Miranda Harcourt and Stuart McKenzie’s The Changeover, based on the award-winning 1984 novel of the same name by famed New Zealand children’s author Margaret Mahy, has a bit of a timeless energy to it. Planted firmly in the realm of ancient folklore, the bones of this tale feel as though they’ve been passed down from generation to generation, with each new storyteller funnelling their own experience into the material. Although its narrative minimalism could afford to be expanded upon at times, The Changeover cleverly uses storybook magical realism to breathe much-needed life into the YA subgenre as it looks to the past for inspiration in this melancholy modern-day fairytale.
After the untimely death of her father, sixteen-year-old Laura (Erana James) begins having That’s So Raven-style premonitions that her mother (Melanie Lynskey) takes as the onset of a mental disorder brought on by grief. However, her ties to the supernatural world become increasingly unavoidable when a mysterious and sinister salesman (Timothy Spall) plucks Laura’s little brother, Jacko (Benji Purchase), as his prey. Soon, she must unlock the secrets of her psychic abilities in order to save her family from looming evil.
The Changeover is often light on details, refusing to leave an obvious trail of breadcrumbs to allow the viewer to follow along with its complex mythology. McKenzie’s hyperactive script has a tonal fluidity that will swing between CW-ready teen romance exchanges and flashes of genuinely frightening imagery and back again. As the audience, we aren’t always entirely clear what’s happening, but that’s okay. The intentionally disorienting dreamlike state we find ourselves suspended in keeps certain motivations deliberately vague, providing us with just enough exposition to stay engaged, rather than getting bogged down with the mechanics of this world. It’s a welcome change in an arena that often tends to spoonfeed and overexplain.
In a thinly veiled metaphor for the harsh metamorphosis that is puberty, Laura’s embrace of her innate witchcraft marks her journey into womanhood. She must call upon the expertise of more experienced magic users (including Lucy Lawless and Kate Harcourt) in order to learn how to harness her own abilities. It’s a message The Changeover makes readily available, but never to the point where it beats the audience over the head with it. There’s no winking. There’s no hand-holding. Harcourt and McKenzie simply nudge us to pay attention to Laura’s transformation, and then they take a step back to let us piece together the rest for ourselves. We’re able to watch her tap into her vast powers and become a voice for the voiceless on our own terms.

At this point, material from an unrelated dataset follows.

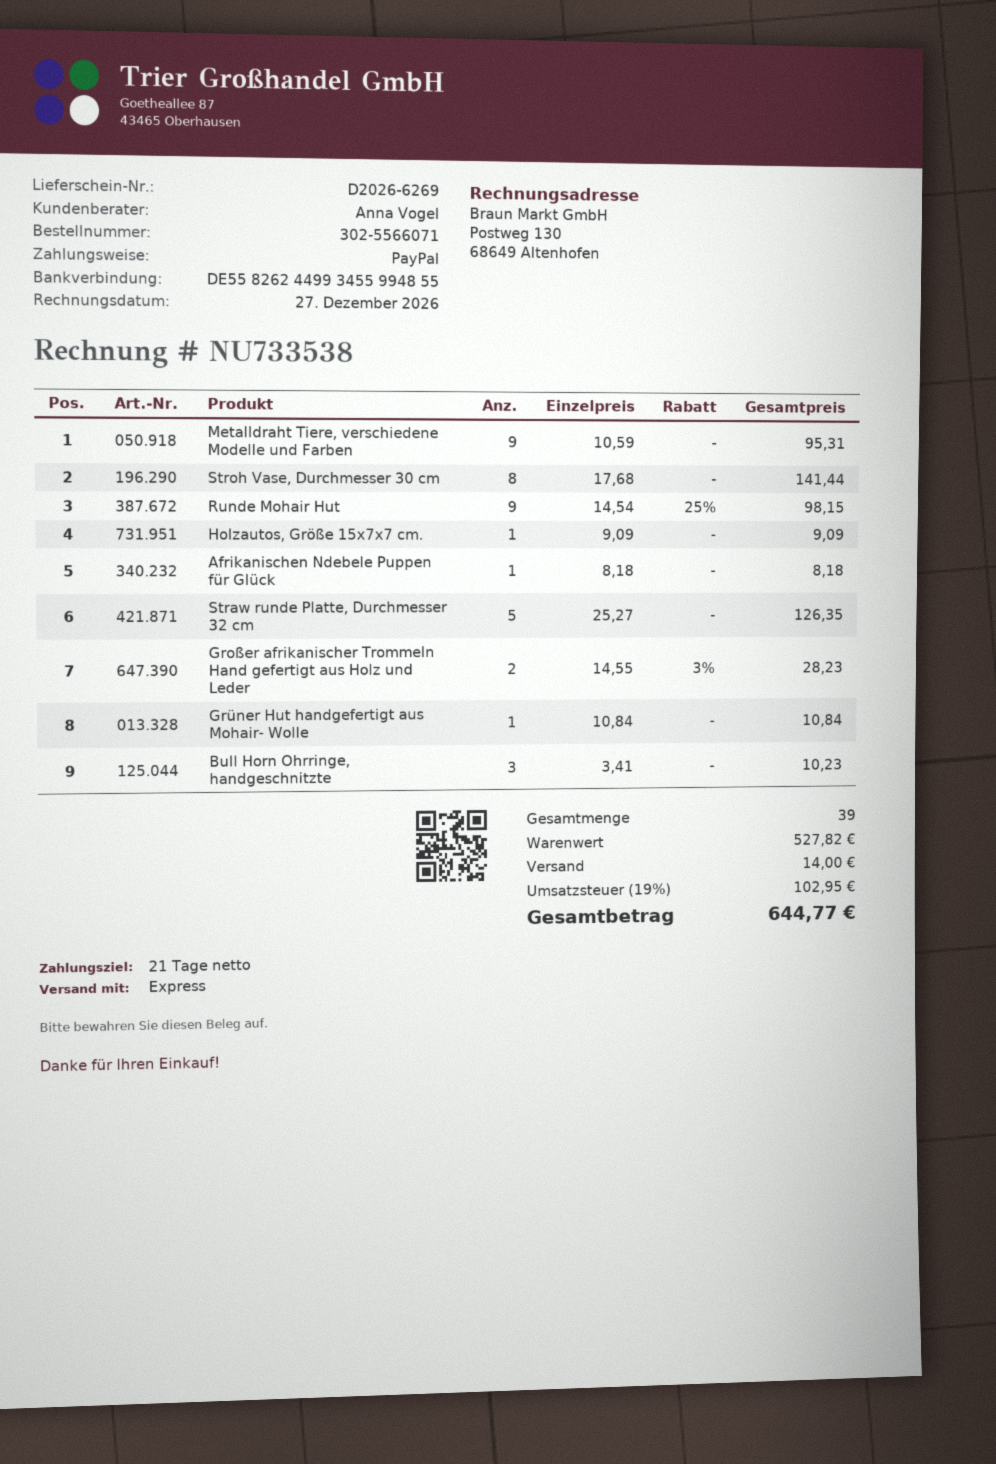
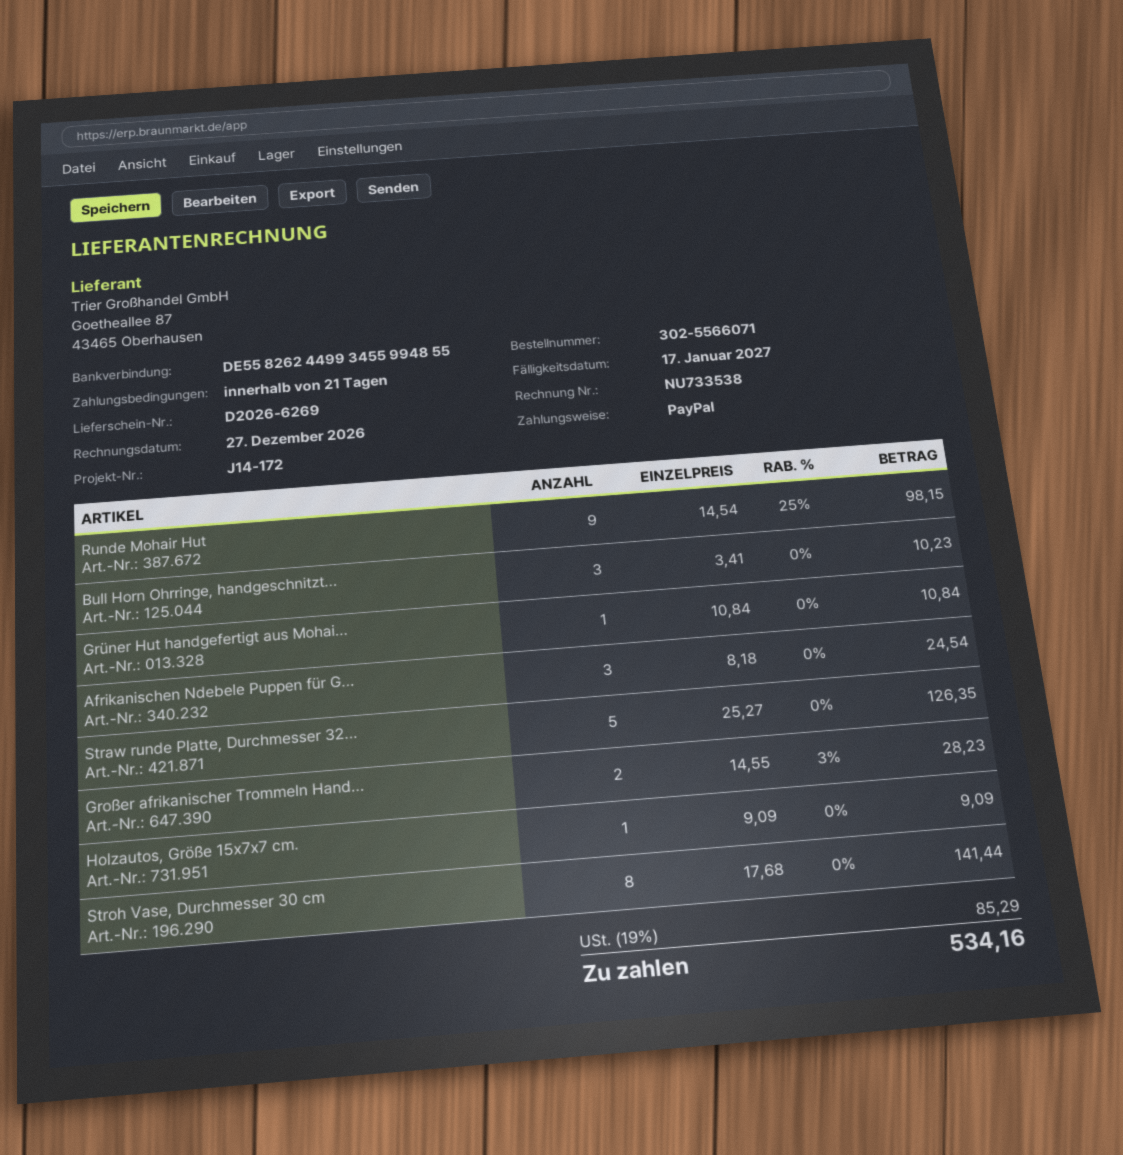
Metalldraht Tiere, verschiedene Modelle und Farben: 9 x 10.59 = 95.31 -> none
Afrikanischen Ndebele Puppen für Glück: 1 x 8.18 = 8.18 -> 3 x 8.18 = 24.54
shipping: 14.00 -> none
tax: 19% = 102.95 -> 19% = 85.29
total: 644.77 -> 534.16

By its very nature, The Changeover is a hard sell. It’s a strange, slow-paced indie with a modest budget that’s all about supernatural teens, and on paper, that might seem like it has limited itself to a rather niche market. However, at its core, there’s a tale as old as time itself, and, what’s more, one that equates adolescent turbulence to something that can be both deeply unsettling and reassuringly magical. It appears that when it comes to reinvigorating the YA ‘chosen one’ narrative, less is more.